The joy of multiple club membership, another characteristic of the British sporting classes, can produce odd results when it comes to ties. The story goes that four famous cricket clubs were competing one weekend in the English county of Kent – the Eton Ramblers against I Zingari on the Saturday and the Free Foresters against the Butterflies on the Sunday. One might assume that 44 people (four teams of 11) were involved – but while there were 44 ties (and cricket sweaters) on display over the two days the fixtures in fact only required 22 players. It was simply a matter of everyone changing their allegiance (and tie) from one day to the next.
What of the future? Some say the younger generation, who often decline to wear ties at all, are no longer interested in neckwear as a form of personal communication. We will see. The recent increase in the sale of “school” and “club” socks is perhaps a sign of a new trend in Britain to display social and sporting affiliations on the ankle.
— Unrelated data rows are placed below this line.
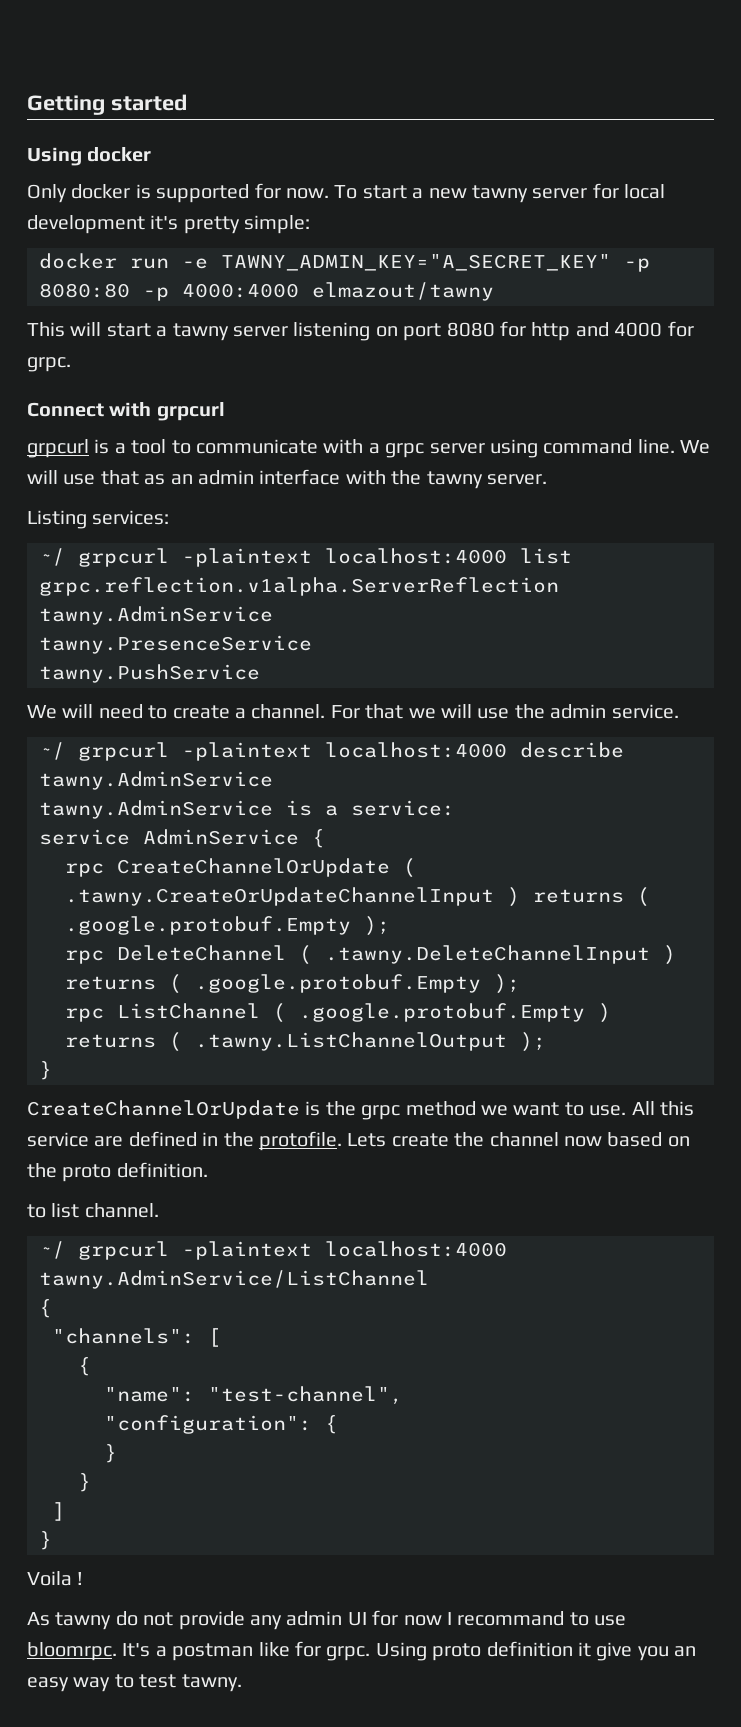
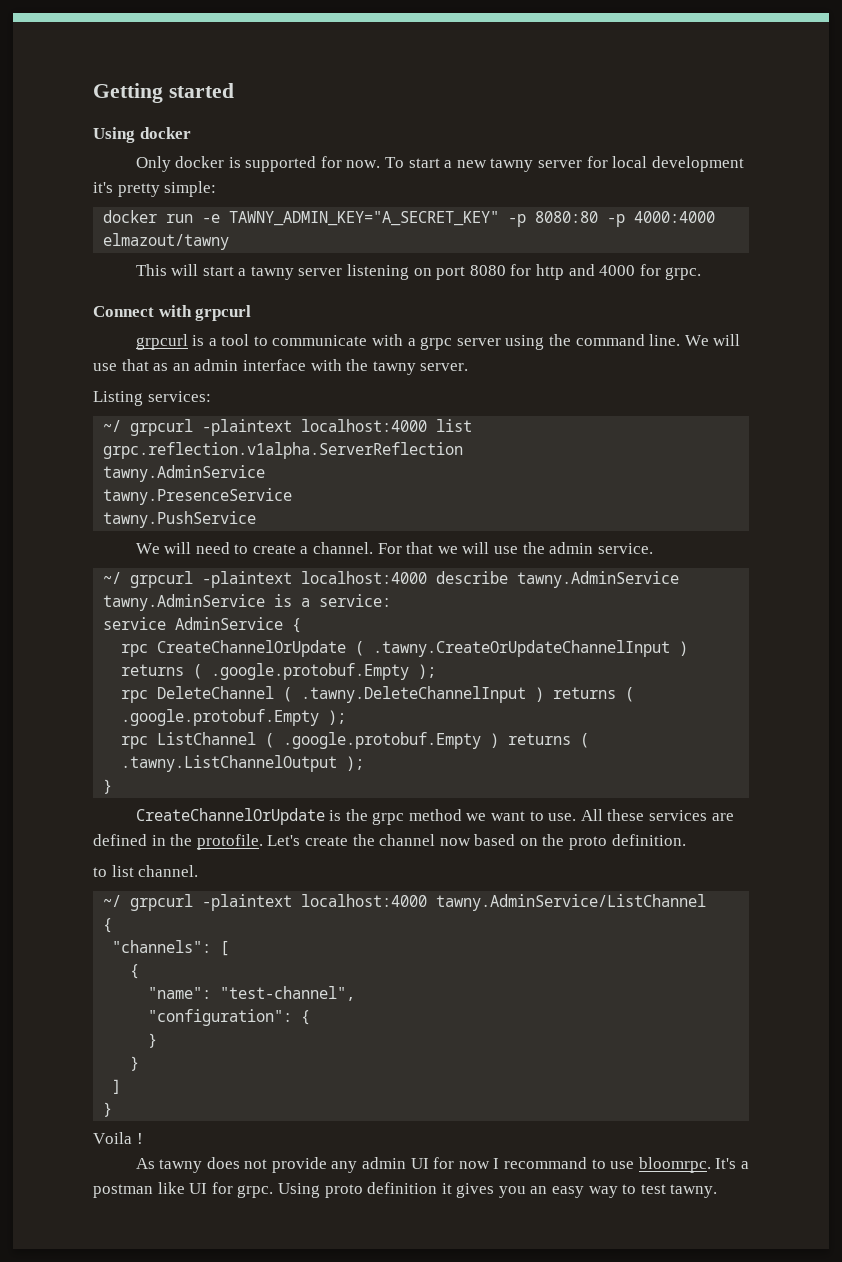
(538, 448) none -> [549,334,572,346] the
[659,1101,694,1116] [27,1132,89,1147] this service -> [607,809,708,821] these services
[347,1133,387,1147] Lets -> [267,835,301,846] Let's
[115,1611,138,1626] do -> [206,1157,240,1169] does
(290, 1649) none -> [189,1183,208,1194] UI
[596,1642,633,1661] give -> [456,1183,495,1198] gives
James Furber is Senior Partner of Farrer & Co, a law firm based in London. He is eligible to wear the ties of the Old Westminsters, Gonville and Caius College (striped, coat of arms and summer order), the Cambridge Hawks’ Club, the Old Stymies’ golfing society (Cambridge), Farrers’ Sporting, the Royal and Ancient Golf Club, Royal St George’s Golf Club (stripes and crest), Royal West Norfolk Golf Club, Royal Blackheath Golf Club, Old Westminster Golfing Society, London Solicitors’ Golfing Society, Company of Farrer Golfers (striped and crested), Estates Golfing Society, The Oystercatchers, TAGS, Duchy of Cornwall and Barts Hospital Golden Oldies. Despite this extensive wardrobe he also enjoys the informality of an open-necked shirt.
CORPORATE TIE ETIQUETTE
The digerati are open at the neck, traditionalists don ties. Simple enough, isn’t it? Well, no, actually.
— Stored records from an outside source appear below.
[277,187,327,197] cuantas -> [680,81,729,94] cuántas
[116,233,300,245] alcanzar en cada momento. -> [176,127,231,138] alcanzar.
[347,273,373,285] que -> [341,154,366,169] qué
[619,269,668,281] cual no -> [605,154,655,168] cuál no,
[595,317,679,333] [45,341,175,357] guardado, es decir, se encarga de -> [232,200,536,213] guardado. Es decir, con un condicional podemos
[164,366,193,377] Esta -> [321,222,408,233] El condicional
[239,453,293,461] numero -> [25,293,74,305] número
The night before a major property company presented its latest results recently, management and key advisors spent a good ten minutes discussing whether they would wear ties the next day. In previous years the company’s executives had gone for the informal look: would analysts and journalists interpret ties as evidence of a new conservatism, an attempt to cover up bad results, a change of company strategy? Or would they merely think, perhaps, the chief executive looked rather smart? The tie vote won, just.
Sir Richard Branson’s reluctance to wear a tie has long been an element of his personal brand. With the arrival of the internet, a new generation of bosses decided to wear their shirts with open necks too. For many fashion commentators, this is a mistake. They point out that many collars are cut specifically to be worn with ties, that many necks look better covered with a silk knot.
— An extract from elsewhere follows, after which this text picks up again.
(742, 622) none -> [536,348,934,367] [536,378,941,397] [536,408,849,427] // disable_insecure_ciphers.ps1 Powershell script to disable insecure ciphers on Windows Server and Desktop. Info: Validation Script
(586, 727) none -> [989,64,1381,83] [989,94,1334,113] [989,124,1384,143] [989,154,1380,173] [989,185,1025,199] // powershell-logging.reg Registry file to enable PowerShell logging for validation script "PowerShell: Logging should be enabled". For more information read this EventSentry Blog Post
The move to cast off ties has led to other confusion, most notably when Gerald Levin, the 60-year-old CEO of Time Warner, went without his tie for his company’s marriage to AOL. Did he know that Steve Case, the AOL Chairman and CEO, would dress up for the day, appearing next to him on the platform in dark blue suit and red tie? The move has come to symbolize the difficulties that a normally buttoned-down publisher was to find living with a freewheeling internet entrepreneur.
As the property company executives realized, putting on a tie can be as big a statement as removing it. A Financial Times correspondent was fascinated to find the founder of Facebook, a man normally in sandals and T-shirt, looking formal when they met for lunch: “Mark Zuckerberg is wearing a tie.” The piece went on to explain why: “In Silicon Valley, where jeans and open-necked shirt are de rigueur, Mr. Zuckerberg’s neckwear stands out. Mr. Zuckerberg says wearing the tie is a way to send a signal to his (nearly all tieless) 900 employees that this is a critical year for Facebook’s development.”
Kim Fletcher is Managing Director of Trinity Management Communications, part of the Brunswick Group.